Several indigenous tribes inhabited Canada for thousands of years before any European settlements. The first non-native settlers of Canada were the Vikings. They built a settlement in Newfoundland around 1000 AD. In 1534, explorer Jacques Cartier claimed the land for King Francis I of France. Quebec became the first successful French settlement in the early 1600s. French and British settlers had several armed conflicts over the land for many years. Eventually, France had to cede all of its colonies in Canada and North America in 1763.

2. The Maple leaf represents unity in the Canadian flag

Canada used various flags throughout its history. Many of these flags consisted of symbols of its settlers, such as French heraldry and the Union Jack. The first distinctive flag Canada used was the flag of the governor-general in 1869. The Canadian red ensign flag served as a nautical and civil ensign for Canada from 1892 to 1965. The modern Canadian flag was made official as Canada's flag in 1965 when it was approved by most of the parliament and proclaimed by Queen Elizabeth the second.

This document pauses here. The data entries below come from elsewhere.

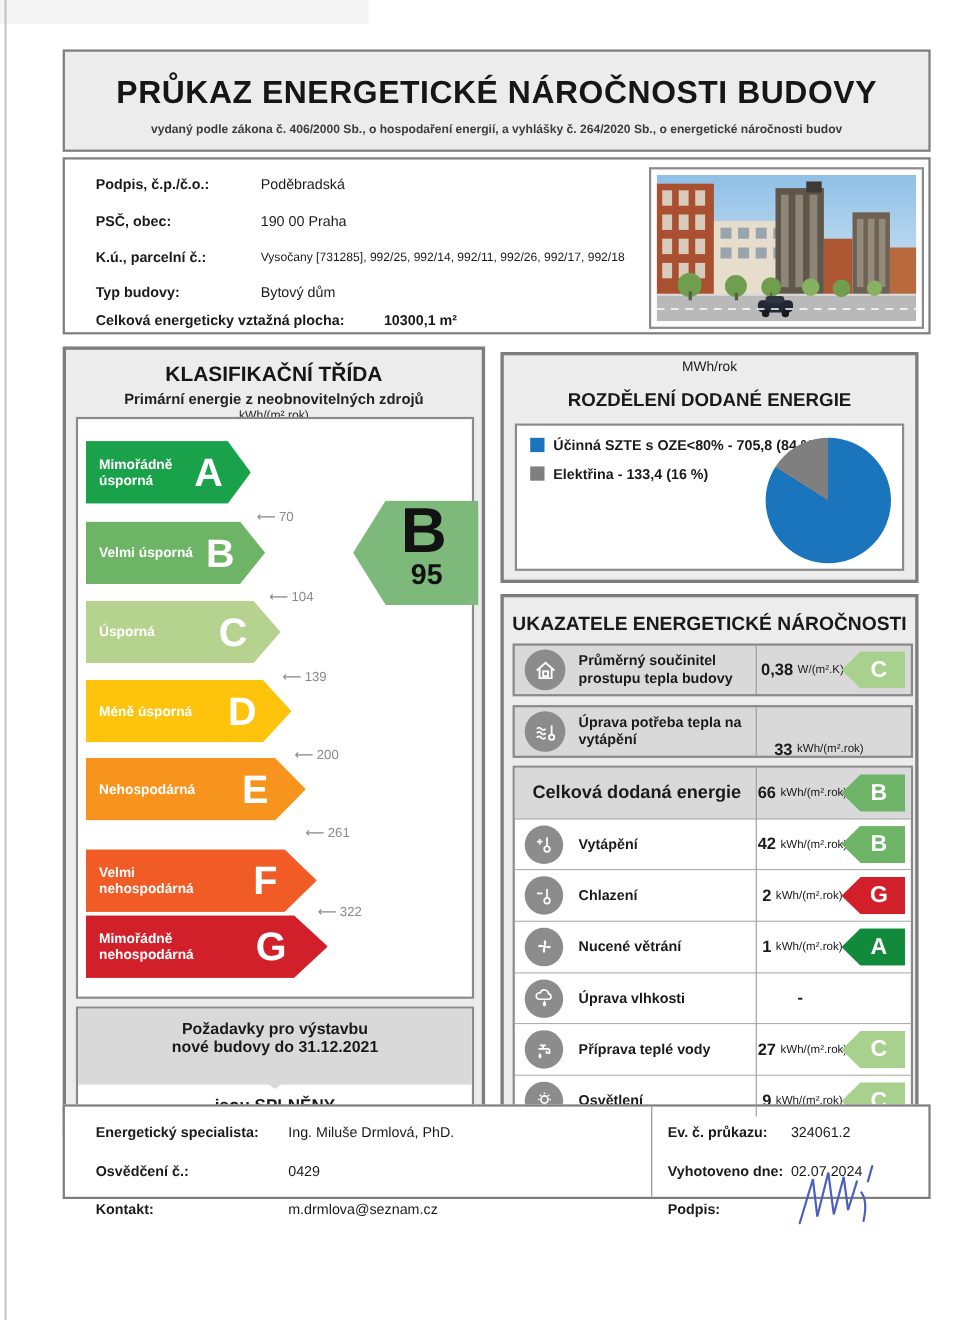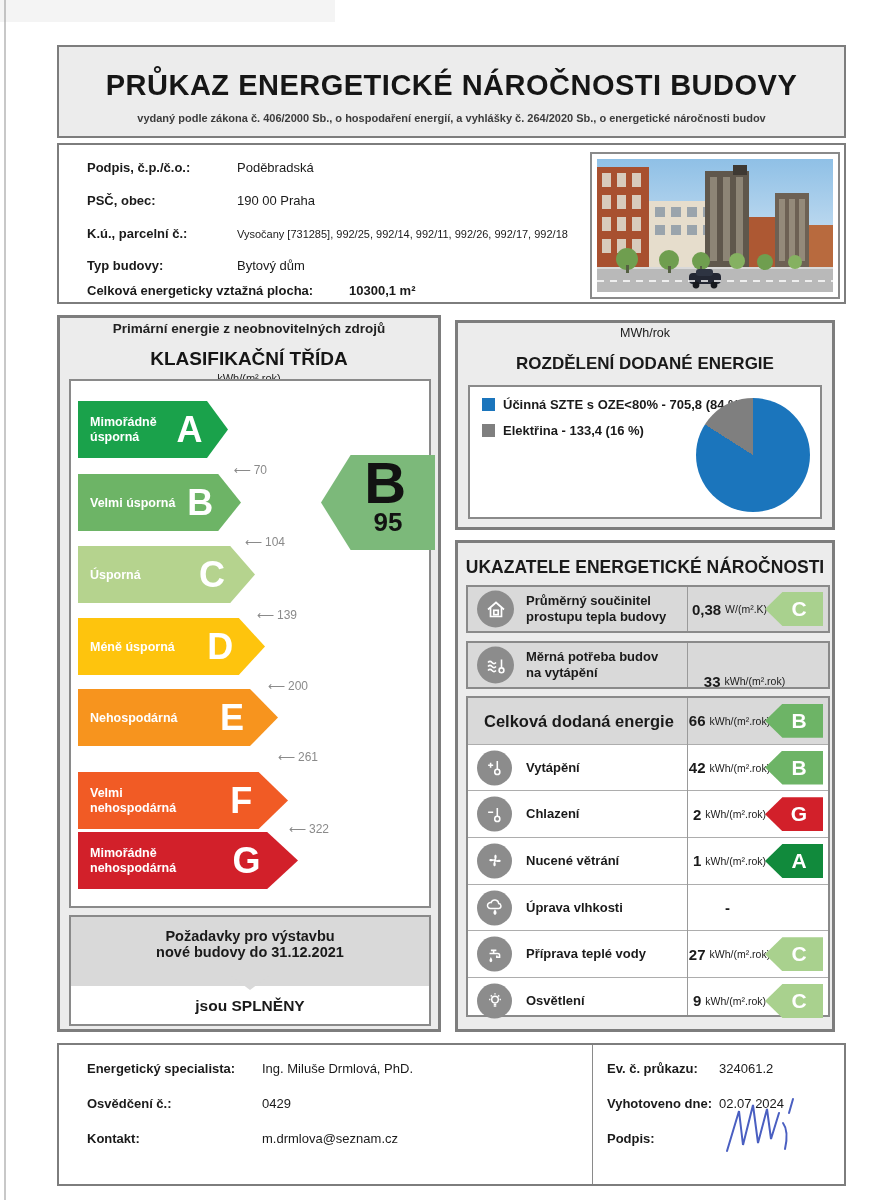"Primární energie z neobnovitelných" div.center { order: before "KLASIFIKAČNÍ TŘÍDA" -> after "KLASIFIKAČNÍ TŘÍDA" }
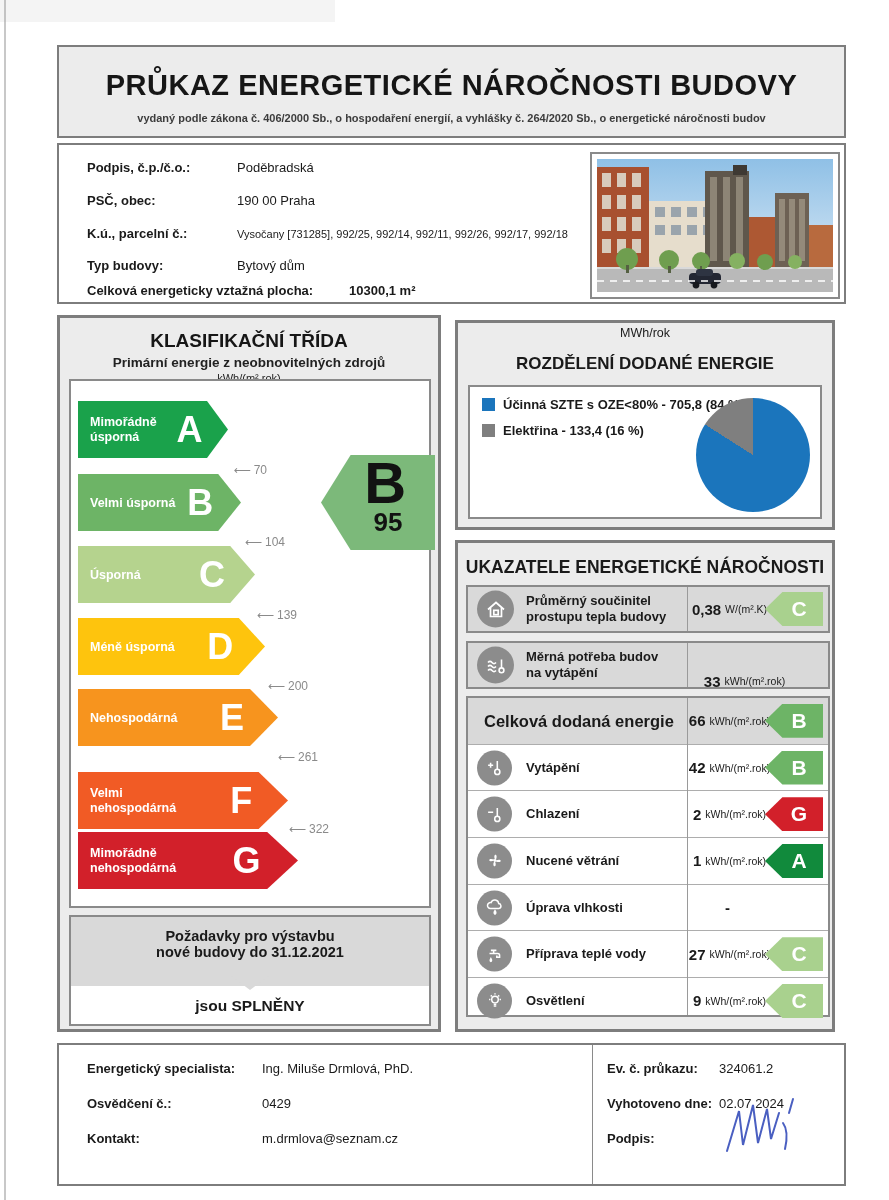"Měrná potřeba budov na vytápění" div.ind-label { text: Měrná potřeba budov -> Úprava potřeba tepla }
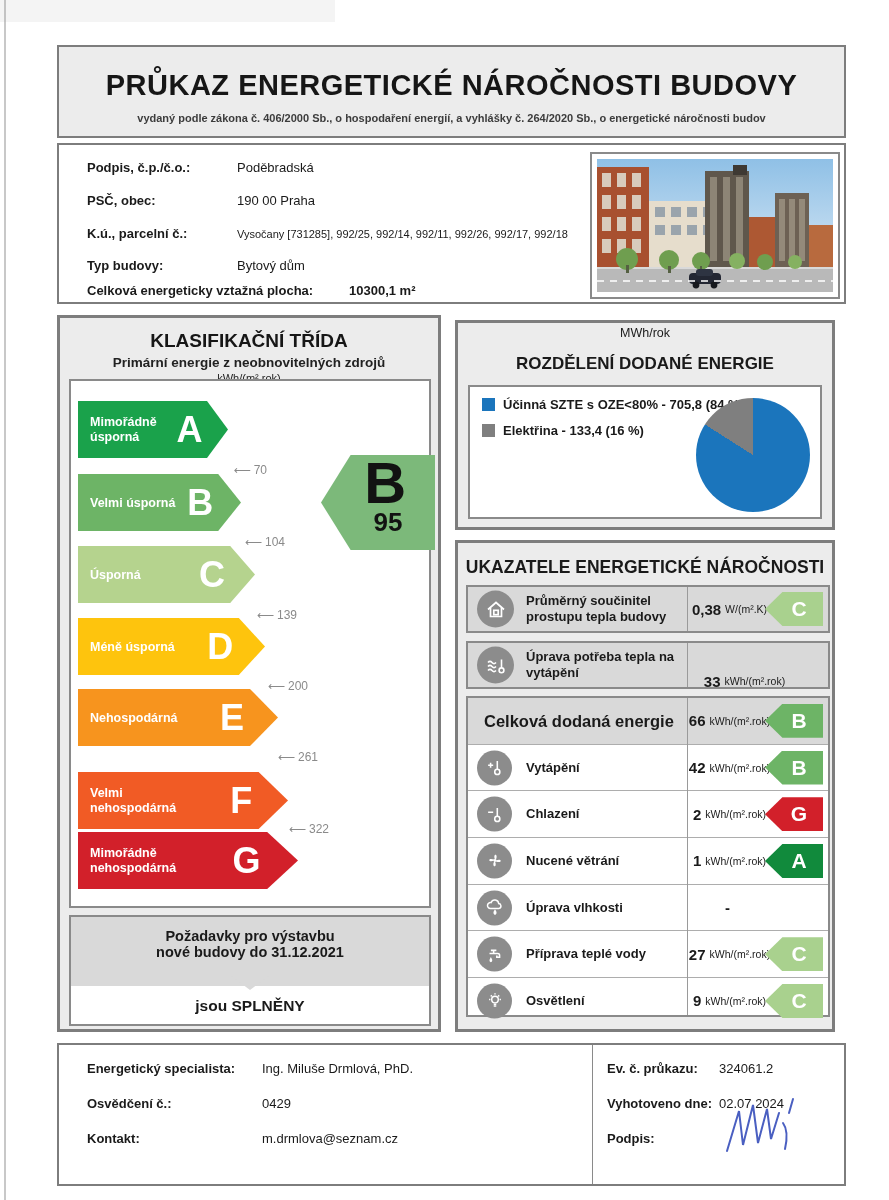"Energetický specialista:" div.abs { height: 143px -> 86px; top: 1043px -> 1004px }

3. The capital is only the sixth-largest city in Canada

Ottawa is Canada's capital, but it is only the sixth-largest city in the nation in terms of population. All Toronto, Montreal, and Vancouver are more significant metropolitan areas compared to Ottawa. The city took its name from the Ottawa River. During the British rule, Canadian colonies couldn't determine a capital as the capital bounced around Kingston, Montreal, Toronto, and Quebec City. But in 1857, queen Victoria of England declared Ottawa as the capital.

4. Canada shares the world's longest land border with the USA

Canada and United States are the second and third largest countries in the world by total area, respectively. So, it is no surprise that Canada and United States share the world's longest land border. The border between the two countries stretches to 8,893 kilometers and is the world's longest undefended border.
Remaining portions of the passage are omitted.